Uji coba awal terkait dengan perdagangan karbon antar 80 unit PLTU batu bara telah dilaksanakan oleh   Kementerian   ESDM.   Pada tahap awal pengenaan pajak karbon akan dilakukan secara terbatas pada PLTU batu bara mulai  1 April 2022 dengan skema cap and tax dengan tarif   Rp30.000,-/ton   CO2-e,   sedangkan   pajak   karbon   untuk   sektor   lainnya   akan dilaksanakan pada tahun 2025.

 

Untuk mencapai net zero emission, penerapan pajak karbon di Indonesia untuk sektor energi dan transportasi  merupakan  salah  satu  cara  yang  efektif.  Penerapan  pajak  karbon  untuk  sektor transportasi  maupun  beberapa  industri  tidak  dapat  dilakukan  dengan  Pendekatan  Emisi Langsung,  sehingga  apabila  nantinya  pemberlakuan  pajak  karbon  akan dilaksanakan  secara menyeluruh,  Pemerintah  perlu  mempertimbangkan  juga  pemungutan  pajak  karbon  dengan Pendekatan Bahan Bakar untuk sektor transportasi dan sektor-sektor tertentu lainnya.

 

Selain itu, penetapan kebijakan pajak karbon perlu dibarengi dengan langkah berikutnya, yakni penyusunan regulasi yang bisa meningkatkan daya tarik untuk investasi di energi terbarukan.
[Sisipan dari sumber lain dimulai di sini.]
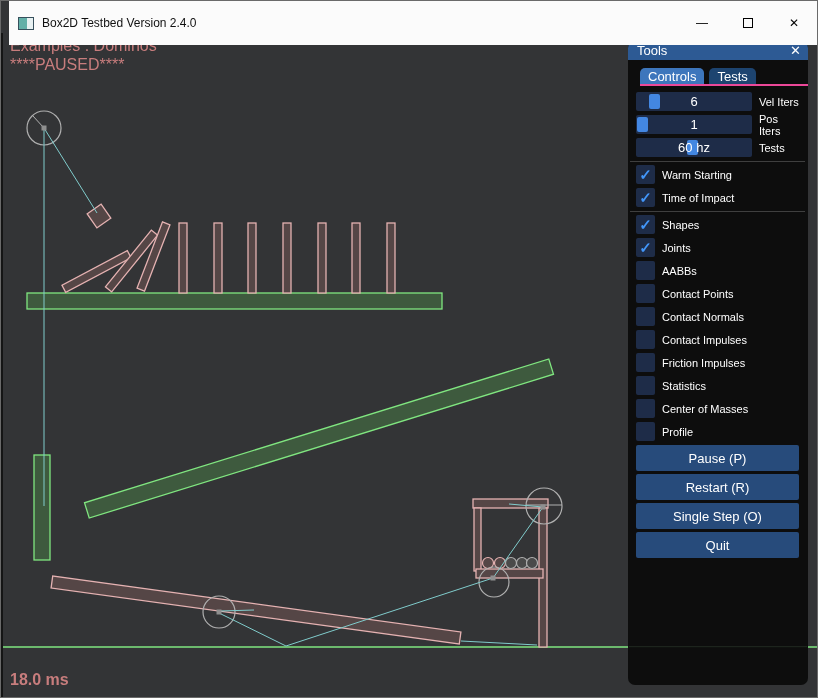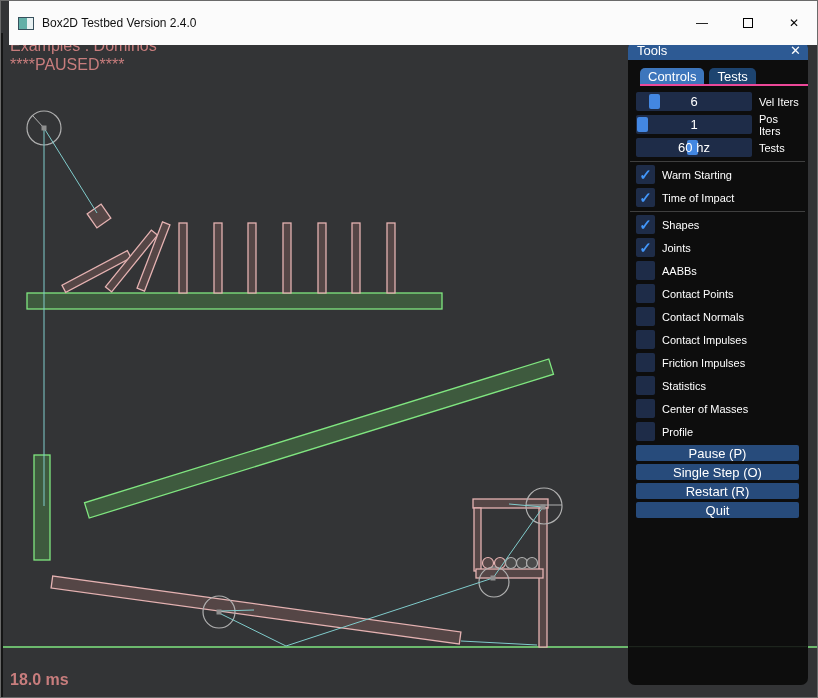"Pause (P)" .btn { height: 16px -> 26px }
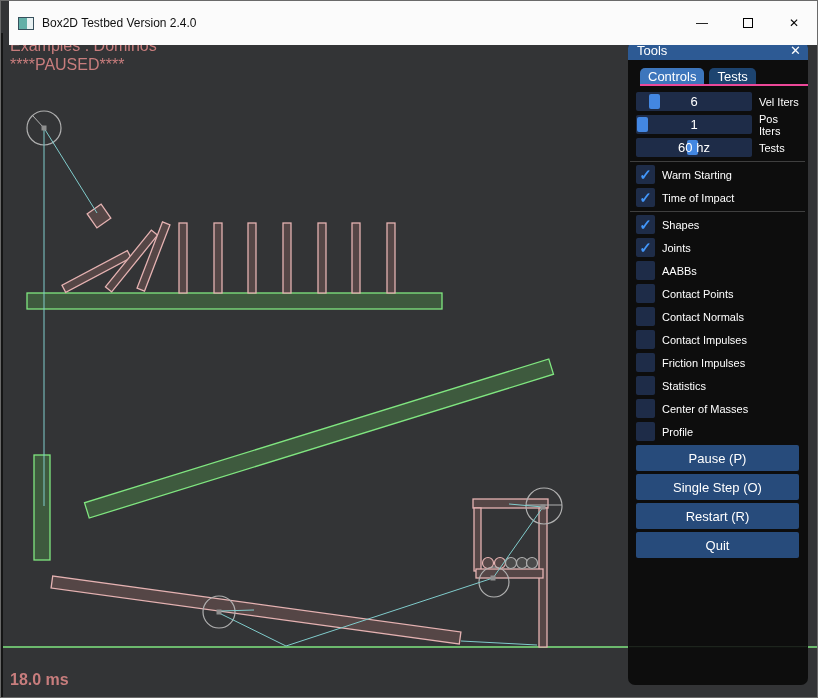"Single Step (O)" div.btn { order: before "Restart (R)" -> after "Restart (R)" }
Hasil pungutan pajak karbon harus dikembalikan untuk pengembangan energi terbarukan, sehingga dalam jang ka panjang energi terbarukan dapat mencapai harga yang kompetitif dibandingkan energi fosil.*

 

 *) Tulisan ini merupakan pendapat pribadi penulis dan bukan cerminan sikap instansi tempat penulis bekerja.